According to Deane, other surveys have revealed parents are pressuring students to stay close to home because of safety concerns. 

“That has ramifications for an institution like ours, where, by far, the bulk of our students come from a distance away from Kingston,” Deane said. “[W]here they choose to go and whether they choose to go at all to university this year is going to be dependent on the level of security which they feel on the question of their personal health.”

He added that, according to the president of the University of British Columbia (UBC), the number of students who are studying at institutions outside of British Columbia and are now seeking permission to study at UBC in the fall has increased by 27 per cent.

“[T]hese are potentially our students who are choosing to stay close to home at UBC for at least a year. That would involve a loss of revenue and the physical presence of those students,” Deane said.

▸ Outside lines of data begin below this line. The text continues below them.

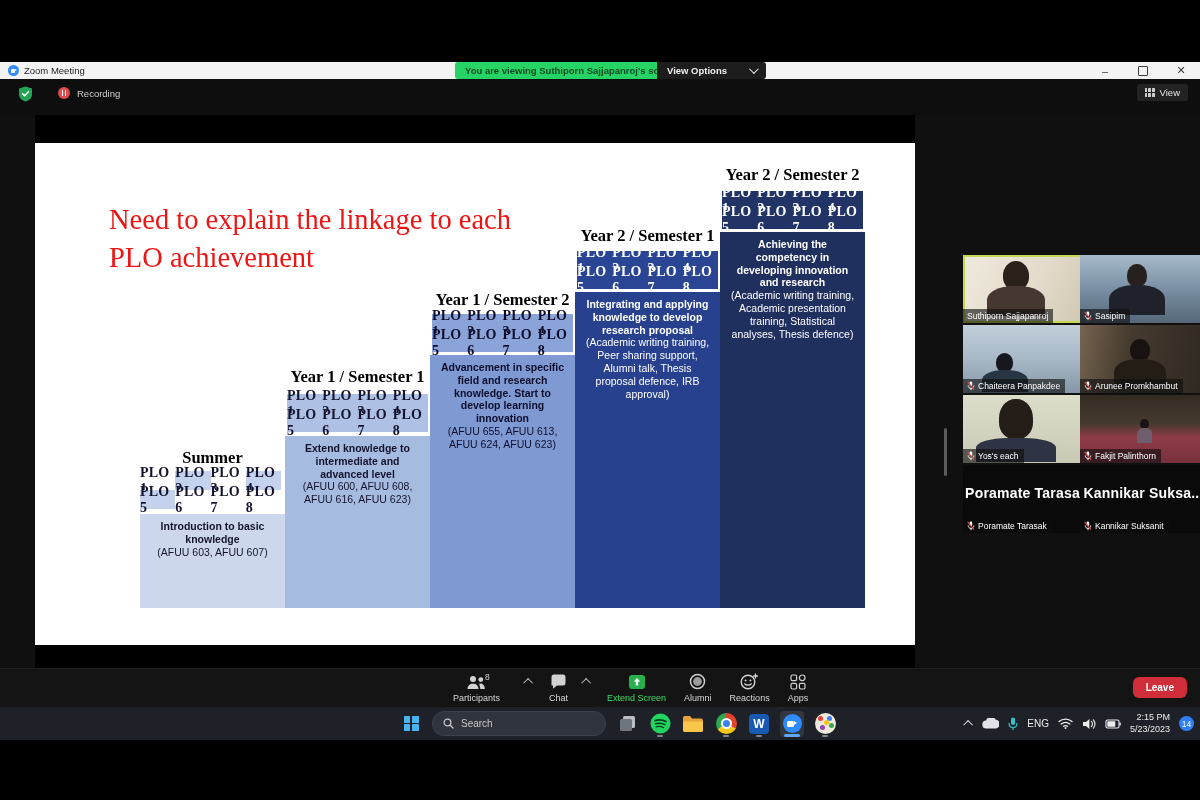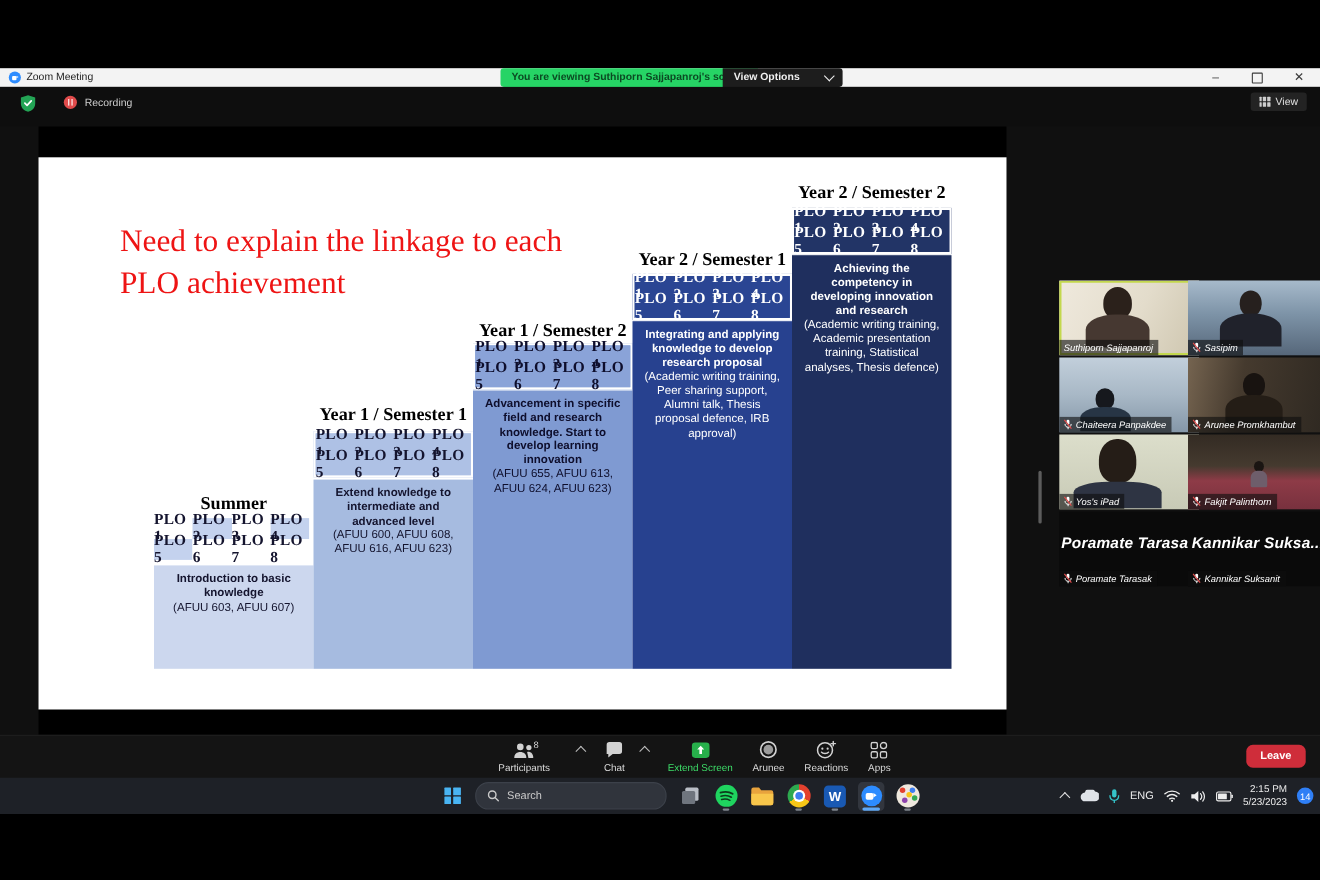--- a/index.html
+++ b/index.html
@@ -53,7 +53,7 @@
 
   
   #tiles{position:absolute;left:963px;top:193px;width:232px;}
-  .tile{position:absolute;width:127px;height:68px;overflow:hidden;background:#111;font-style:italic;}
+  .tile{position:absolute;width:127px;height:68px;overflow:hidden;background:#111;}
   .tile.active{box-shadow:inset 0 0 0 2px #c3d84e;}
   .tag{position:absolute;left:0;bottom:0;max-width:111px;background:rgba(15,15,15,.62);color:#fff;
     font-size:8.5px;padding:2px 5px 2.5px 4px;display:flex;align-items:center;gap:3px;white-space:nowrap;

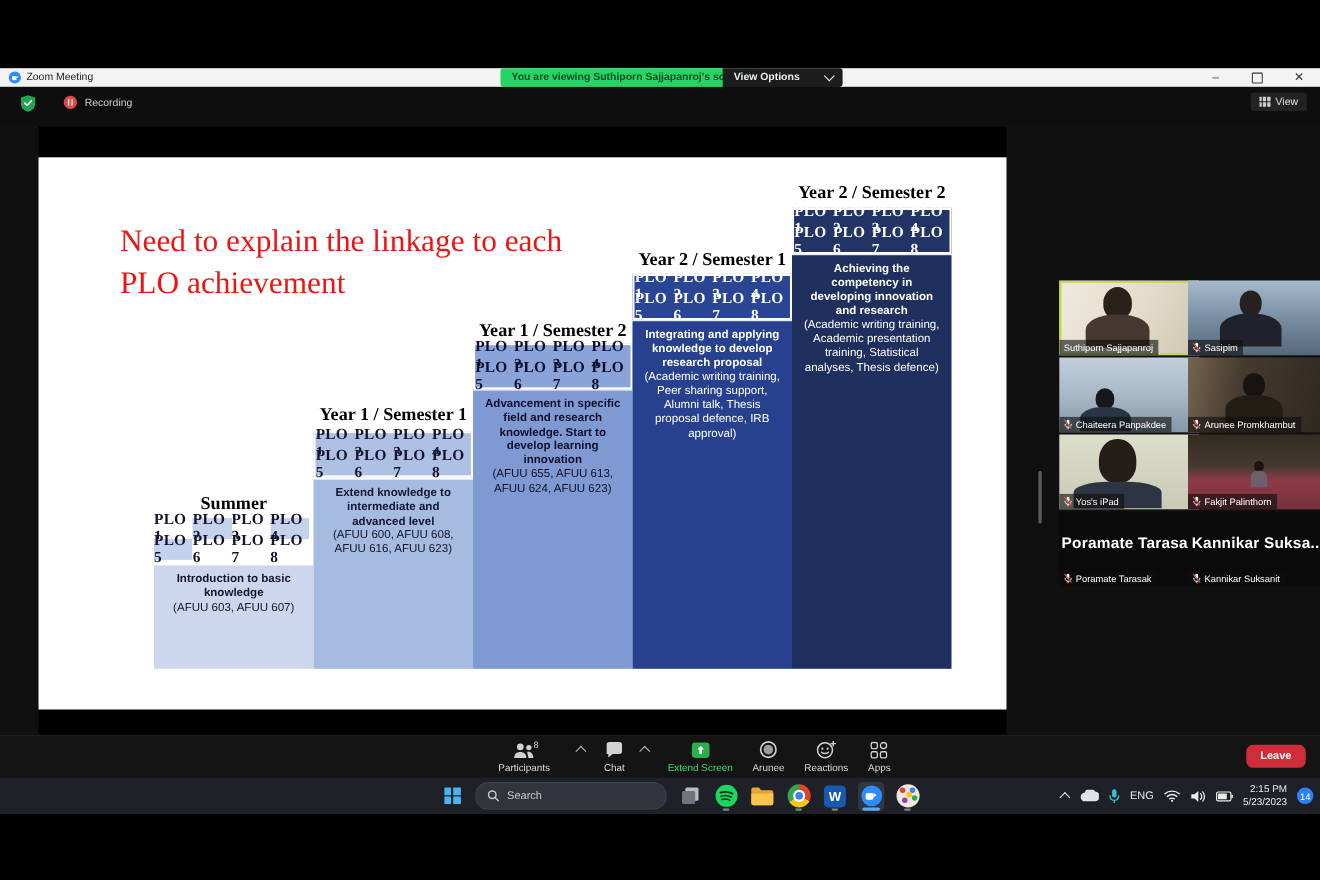--- a/index.html
+++ b/index.html
@@ -317,7 +317,7 @@
             <line x1="4" y1="7.4" x2="4" y2="9.2" stroke="#fff" stroke-width="0.9"></line>
             <line x1="0.6" y1="0.8" x2="7" y2="8.6" stroke="#e04b4b" stroke-width="1.1"></line>
           </svg>
-          <span>Yos's iPad</span>
+          <span>Yos's each</span>
         </div>
       </div>
       <div class="tile scene-f" style="left: 117px; top: 140px;">

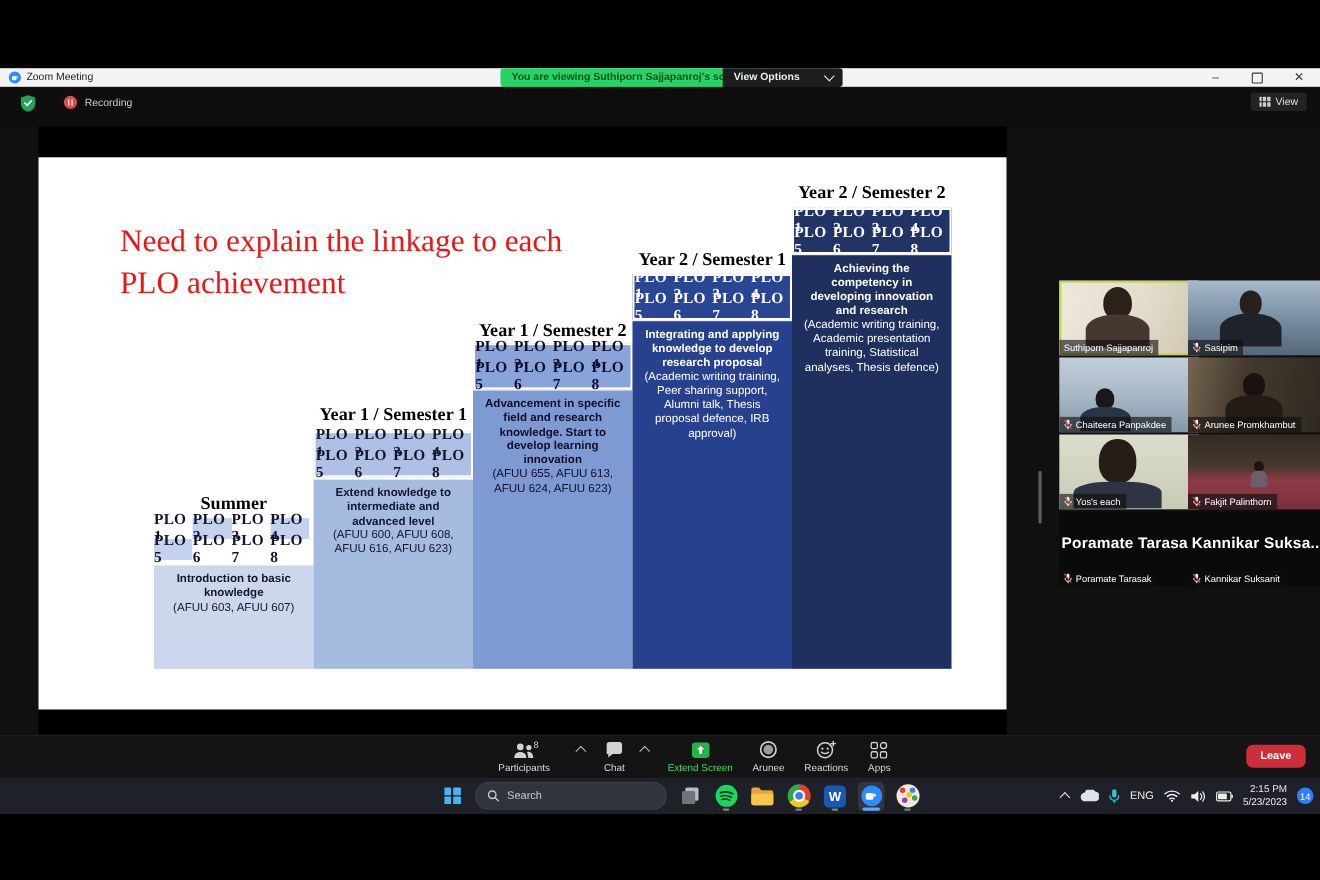--- a/index.html
+++ b/index.html
@@ -400,7 +400,7 @@
             <circle cx="8.5" cy="8.5" r="4.4" fill="#9c9c9c"></circle>
           </svg>
         </div>
-        <span>Arunee</span>
+        <span>Alumni</span>
       </div>
       <div class="tb-btn">
         <div class="tb-ic">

The University is also considering student preference for physical learning environments. Deane said incoming first-year students don’t like the prospect of online learning, while upper-year students are more comfortable with it.

“So, what you offer is going to have a very decisive impact on what students choose to do and that will in turn have great impact on our financial position [and] the overall quality of the student body,” he said.

While every Ontario university is facing the same issues right now, Deane said each institution is dealing with different associated risks. 

He said, for example, student reluctance to travel far from home in the fall will have a much greater effect on Queen’s than it will on the University of Toronto (UofT). Queen’s is considered a residential institution because the majority of students must rent accommodations nearby to attend classes, whereas many students are more capable of living at home and commuting to campus at UofT. 

As remote learning is viewed as a liability for enrolment, Deane said none of the universities in the province have been willing to make a statement about the degree to which they will be online in the fall.

In other provinces, some institutions have started sharing details about the fall term. 

The Ubyssey, UBC’s student newspaper, reported that the institution announced in a broadcast email on May 11 that it will be offering a mixture of online and in-person instruction for the fall term.

Universities in Quebec also announced on Monday that they’ll offer most of their courses online in September, including McGill University, Université de Montréal, and Université Laval.

At the time of publication, Queen’s has not yet shared their plan for course delivery in the fall term.

While the University maintains its goal of having students on campus for the fall term, Deane said it’s hard to know what the institution can offer at this point. 

As the COVID-19 crisis develops, Deane told the Board of Trustees that the University has entered the phase of planning for a future where the situation is changing on a daily basis. 

“[T]here are so many moving parts as we contemplate what the fall term will look like. It’s actually making planning very difficult to do,” Deane said. “[We’re] envisaging conditions that we absolutely cannot predict and are beyond our control.” 

Despite the difficulties, he said the University is making provisions for remote learning so they’re equipped to support students in any scenario. In April, Deane established a steering committee to coordinate how Queen’s will emerge from the COVID-19 crisis and how the fall term might be structured. 

He said the committee has been effective in identifying key decisions the University must make in planning for the upcoming academic year and referenced several factors influencing the discussion about the fall term, including government regulation, advice from public health authorities, and the “unpredictable” human side of things.

“I can’t remember ever planning for a start of term that has so many wildly uncontrollable moving parts,” Deane said. “In that context, I think we’re doing quite well.”